Exploratory data analysis is about looking carefully at your dataset and identify any errors in data collection processing, finding violations of statistical assumptions, and suggesting interesting hypotheses.
As first step we could answer the following questions: Who constructed this dataset, when, and why? what is size of the data and the description of the various columns?
EDA always precedes formal (confirmatory) data analysis. EDA is useful for:
- Detection of mistakes
- Checking of assumptions
- Determining relationships among the explanatory variables
- Assessing the direction and rough size of relationships between explanatory and outcome variables,
- Preliminary selection of appropriate models of the relationship between an outcome variable and one or more explanatory variables.
EDA Methods:
- EDA method is either non-graphical or graphical.
- Each method is either univariate or multivariate (usually just bivariate). Overall,the four types of EDA are univariate non-graphical, multivariate nongraphical, univariate graphical, and multivariate graphical.
- Non-graphical methods generally involve calculation of summary statistics, while graphical methods obviously summarize the data in a diagrammatic or pictorial way.

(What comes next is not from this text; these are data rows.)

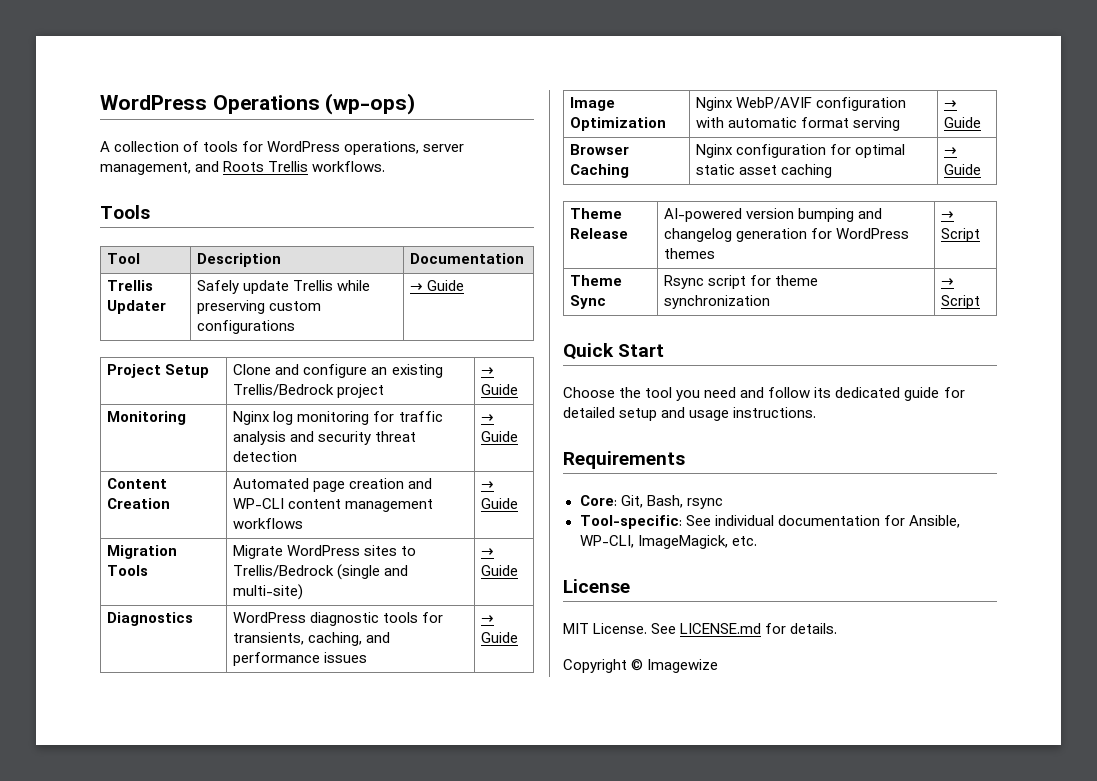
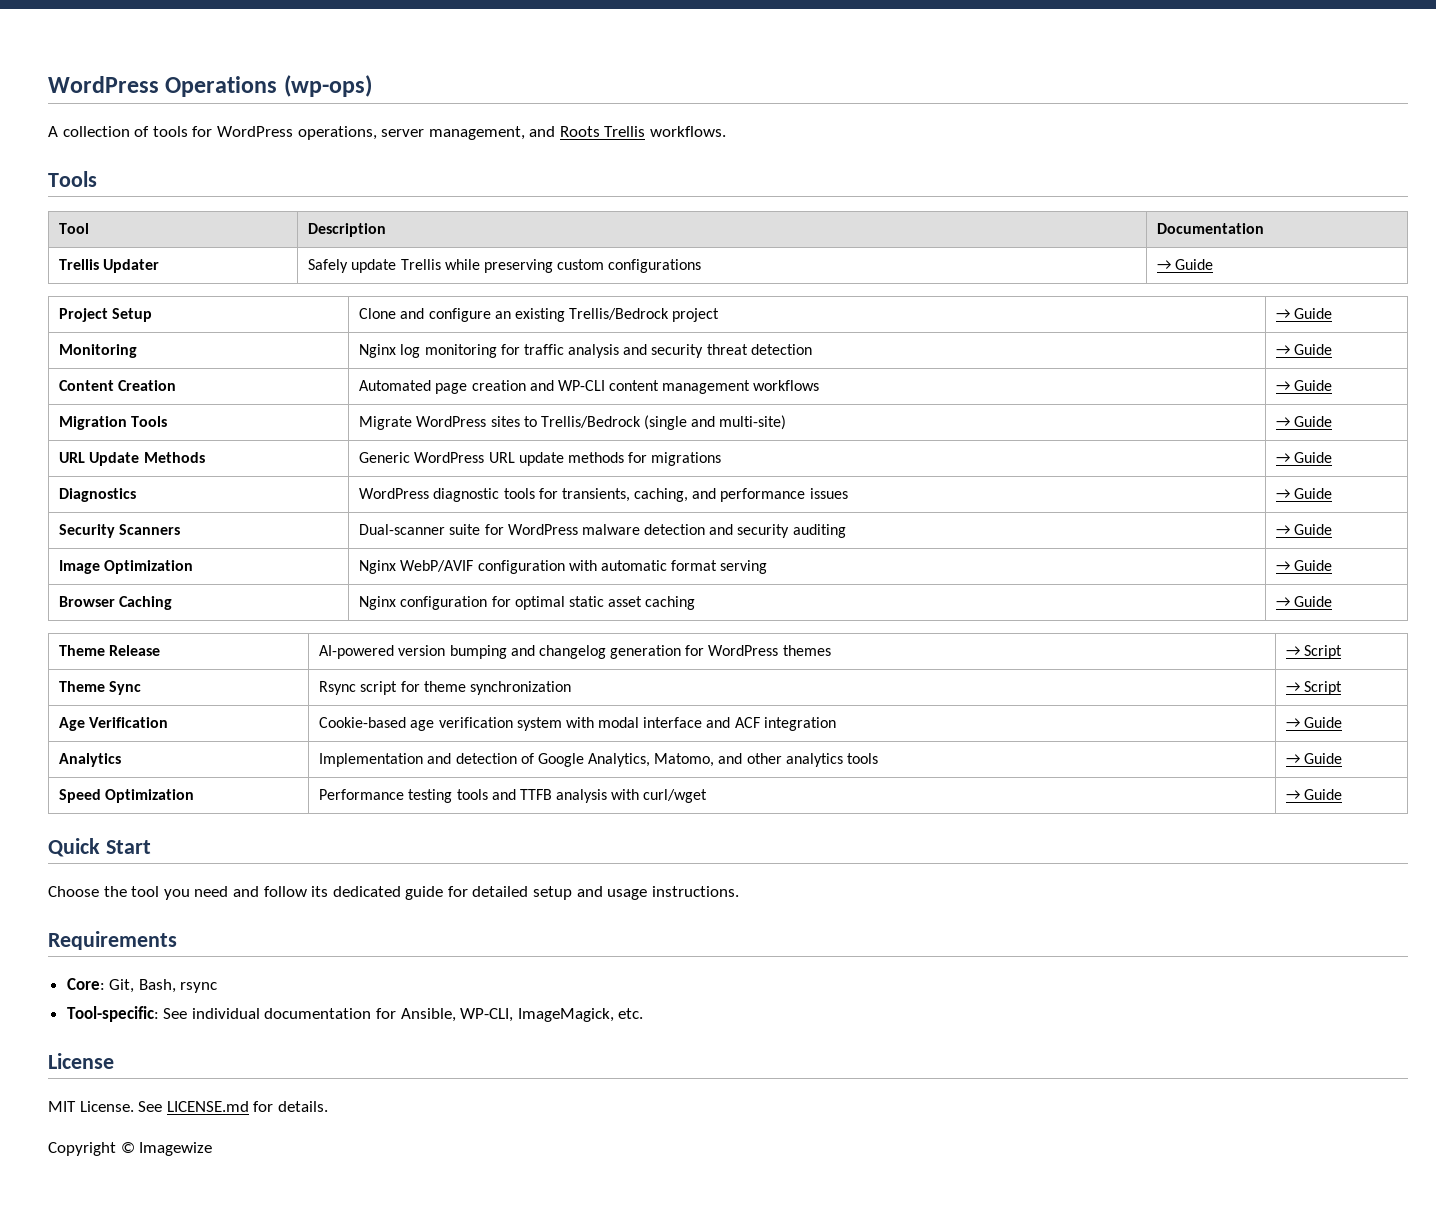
+ URL Update Methods | Generic WordPress URL update methods for migrations | → Guide
+ Security Scanners | Dual-scanner suite for WordPress malware detection and security auditing | → Guide
+ Age Verification | Cookie-based age verification system with modal interface and ACF integration | → Guide
+ Analytics | Implementation and detection of Google Analytics, Matomo, and other analytics tools | → Guide
+ Speed Optimization | Performance testing tools and TTFB analysis with curl/wget | → Guide

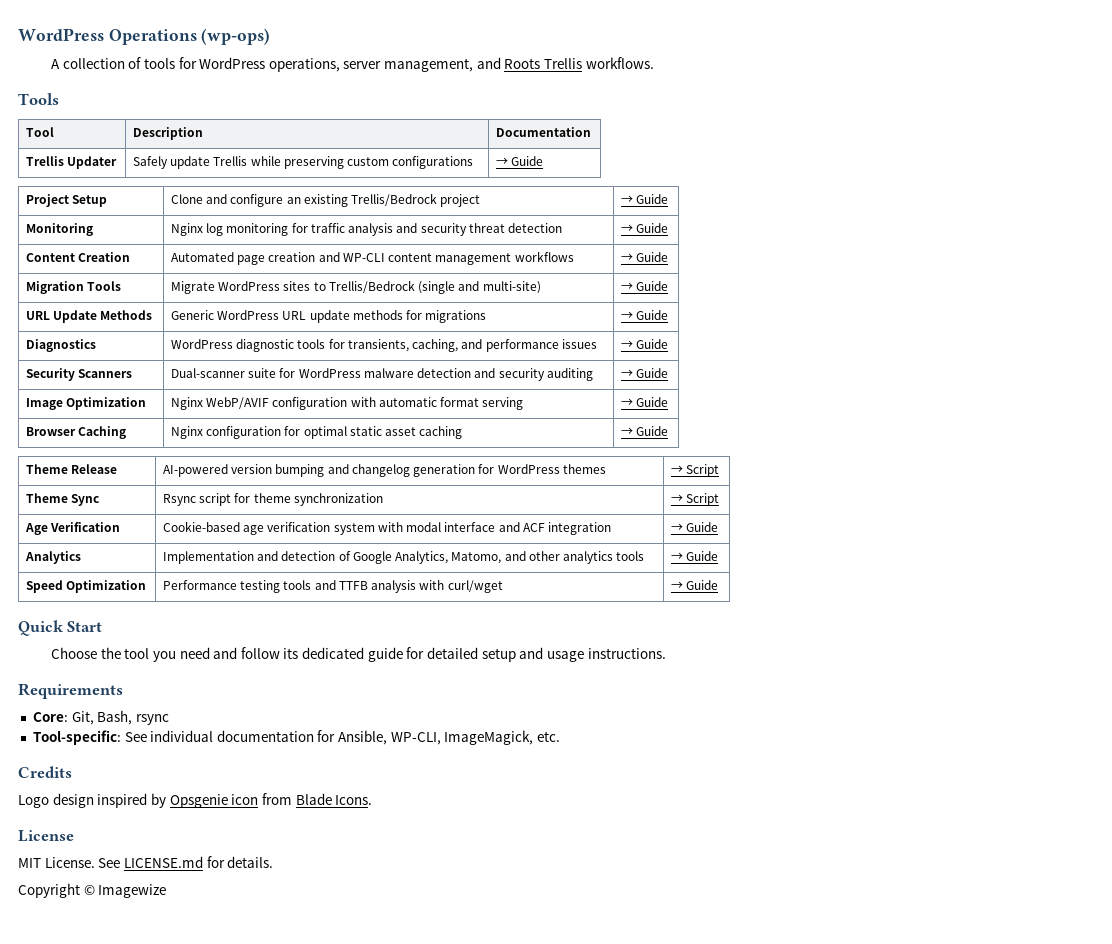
+ Credits
+ Logo design inspired by Opsgenie icon from Blade Icons.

- Univariate methods look at one variable (data column) at a time, while multivariate methods look at two or more variables at a time to explore relationships. Usually our multivariate EDA will be bivariate (looking at exactly two variables), but occasionally it will involve three or more variables. It is almost always a good idea to perform univariate EDA on each of the components of a multivariate EDA before performing the multivariate EDA.
Before EDA:
- Check the size and type of data
- See if the data is in appropriate for - Convert the data to a format you can easily manupulate (without changing the data itself)
- Sample a test set, set it aside and never look at it
Key Steps of EDA:
- Grab a copy of the data and Read in your data using appropriate python or R libraries
- Check the packaging e.g check the number of rows and columns and see they match the dataset description.
- Study Each Attribute and its characteristics (Name, Type, % of missing values, noisy, usefulness, type of distribution)
- Look at the top and the bottom of your data e.g using head() and tail() commands to get a sense of what the rows look like
- Perform Summary statistics. e.g Tukey’s five number summary is a great start for numerical values, consisting of the extreme values (max and min), plus the median and quartile elements
- Visualize the data: Perform Pairwise correlations, Plots of distributions to identify correlations and identify classes.
- Formulate your question e.g Are air pollution levels higher on the east coast than on the west coast? For Supervised Machine Learning, identify the target attribute
- Study how you would solve the problem manually
- Identify the promising transformations you may want to apply
- Make plans to collect more of different data (if needed and if possible)
All of this is an an iterative process to get at the truth and answer our questions.
Statistical knowledge required:
(Expectation and Mean, Variance and Standard deviation, Co-varriance and Correlation, Median Quartile, Interquartile range, Percentile/quantile, Mode )
Visualization knowledge required:
Knowing which methods are suitable for which type of data.
- Andrew Abela. Advanced Presentations by Design: Creating Communication that Drives Action. Pfeiffer, 2nd edition, 2013.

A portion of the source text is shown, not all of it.